HOW TO COMPLETE THIS TASK: Below are the entries. Print only the lines starting at the one with "font-size: 16px ->" and ending at the one with "text: Lana ->", exactly, with no pictures.

RECORDS PROVIDED:
■ ■ ■ ■ ■ ■ ■

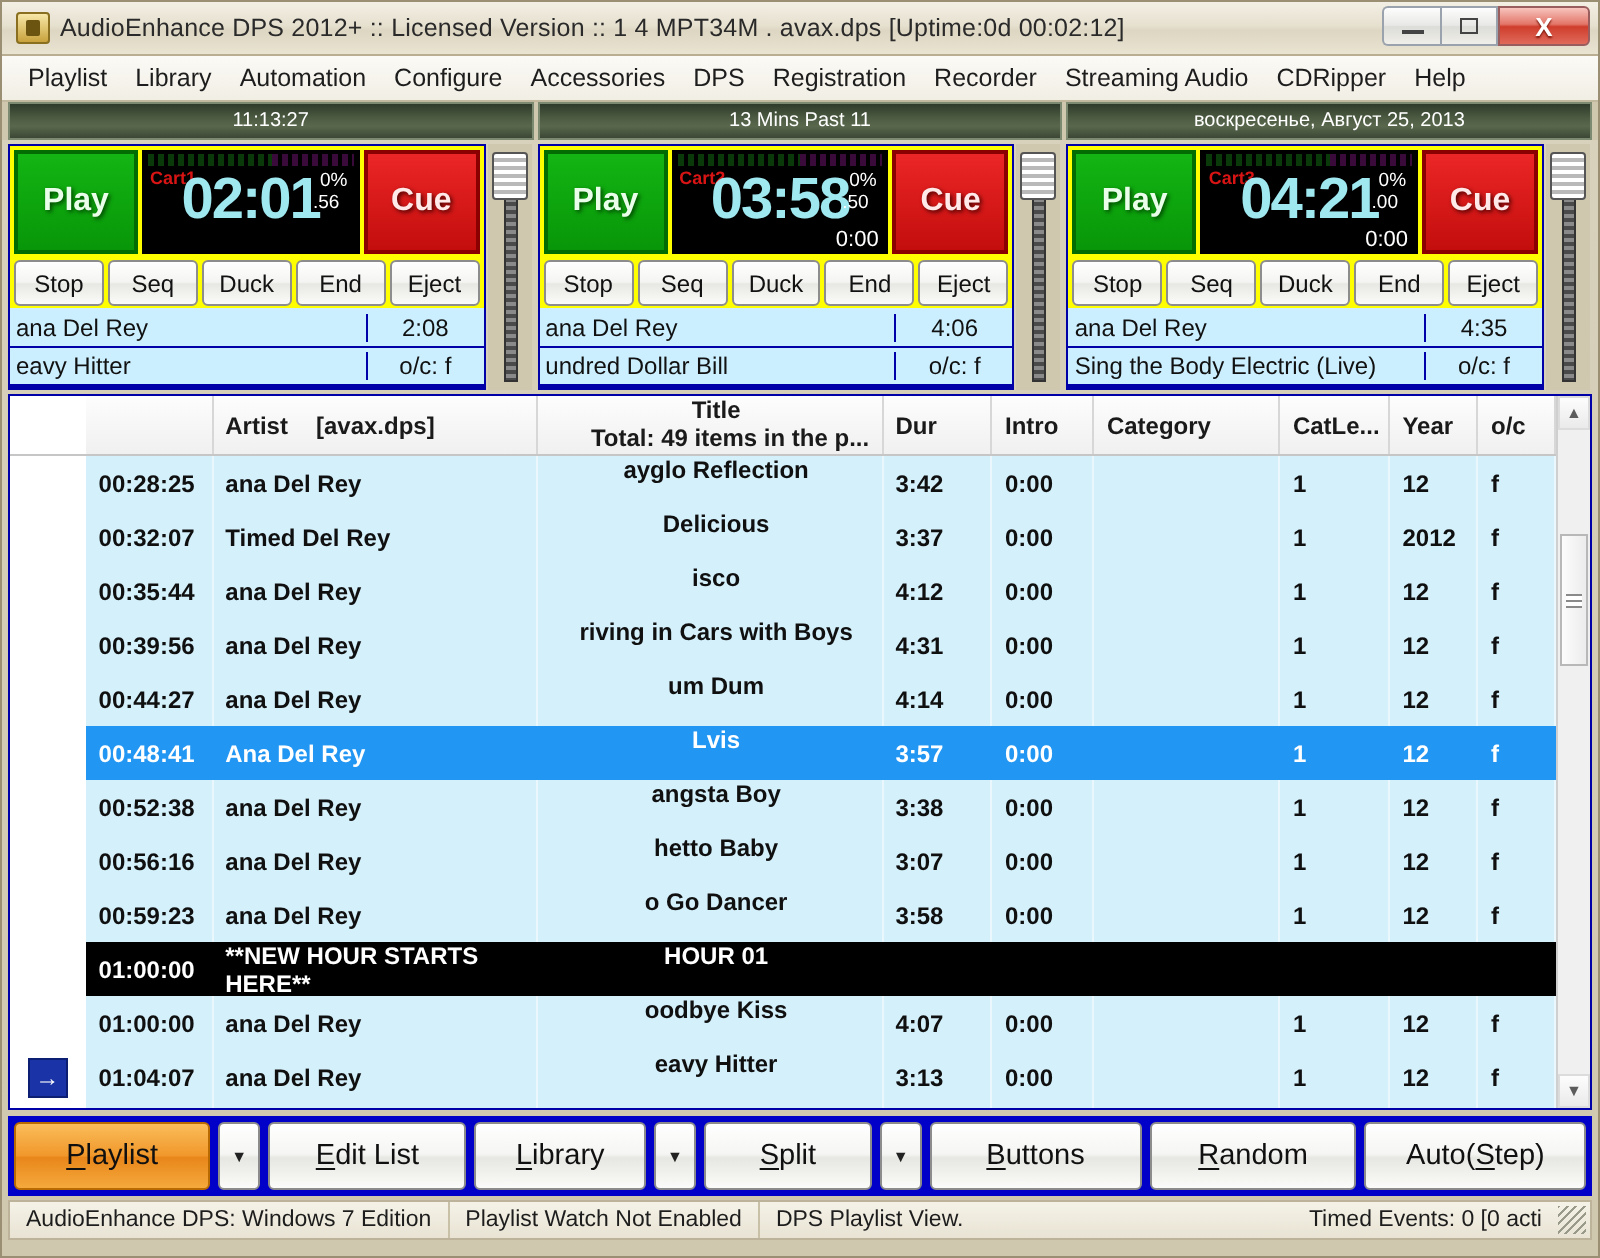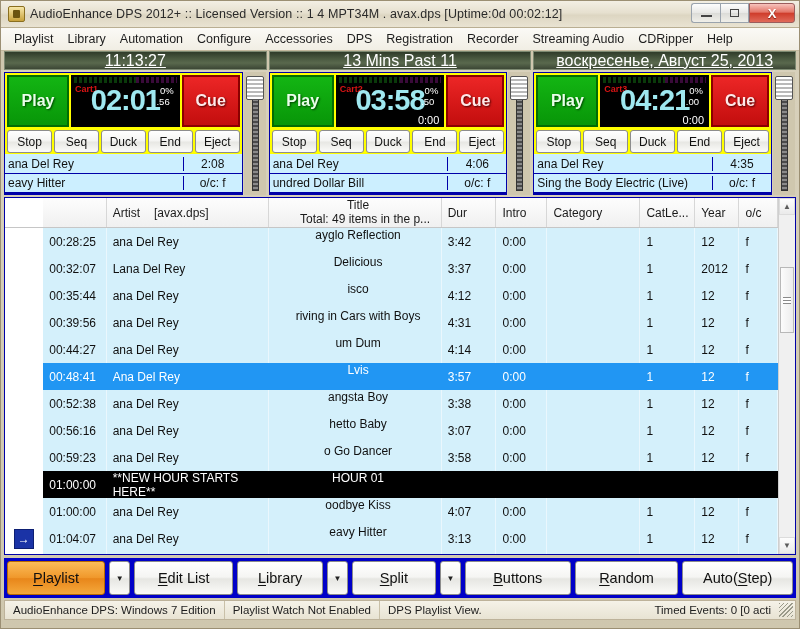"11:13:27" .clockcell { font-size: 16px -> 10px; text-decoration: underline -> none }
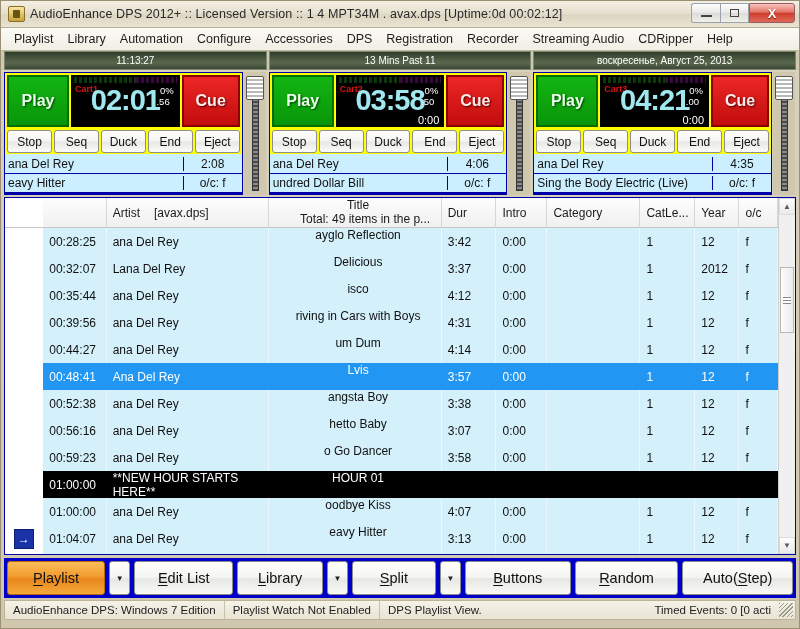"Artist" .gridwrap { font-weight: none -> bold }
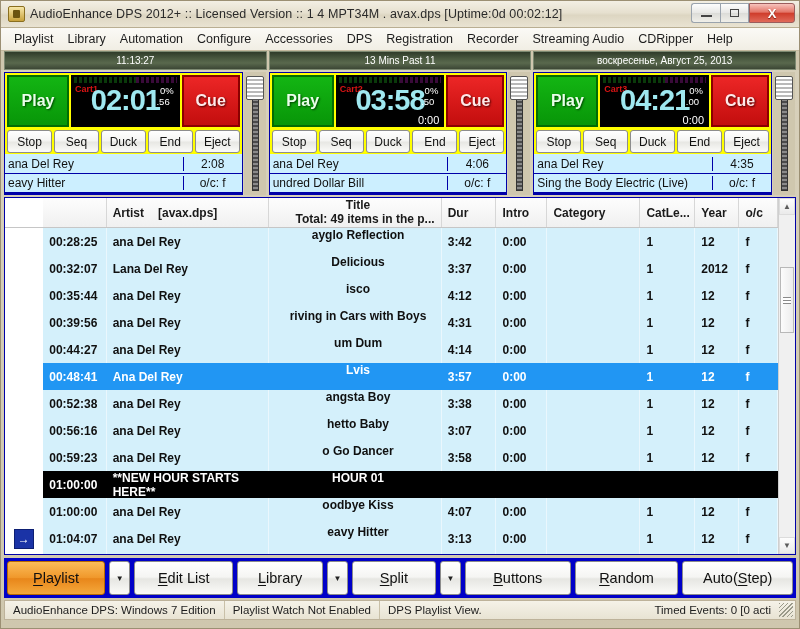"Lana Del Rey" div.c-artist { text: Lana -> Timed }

■ ■ ■ ■ ■ ■ ■

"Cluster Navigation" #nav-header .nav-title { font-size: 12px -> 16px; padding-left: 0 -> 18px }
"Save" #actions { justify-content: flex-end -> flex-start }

■ ■ ■ ■ ■ ■ ■

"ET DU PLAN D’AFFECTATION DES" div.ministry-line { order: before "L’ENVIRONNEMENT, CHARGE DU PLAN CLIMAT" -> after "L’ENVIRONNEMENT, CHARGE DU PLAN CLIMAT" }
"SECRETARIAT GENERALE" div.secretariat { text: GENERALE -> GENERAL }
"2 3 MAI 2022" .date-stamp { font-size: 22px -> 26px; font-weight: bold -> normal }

■ ■ ■ ■ ■ ■ ■

WRITTEN RESPONSE:
"11:13:27" .clockcell { font-size: 16px -> 10px; text-decoration: underline -> none }
"Artist" .gridwrap { font-weight: none -> bold }
"Lana Del Rey" div.c-artist { text: Lana -> Timed }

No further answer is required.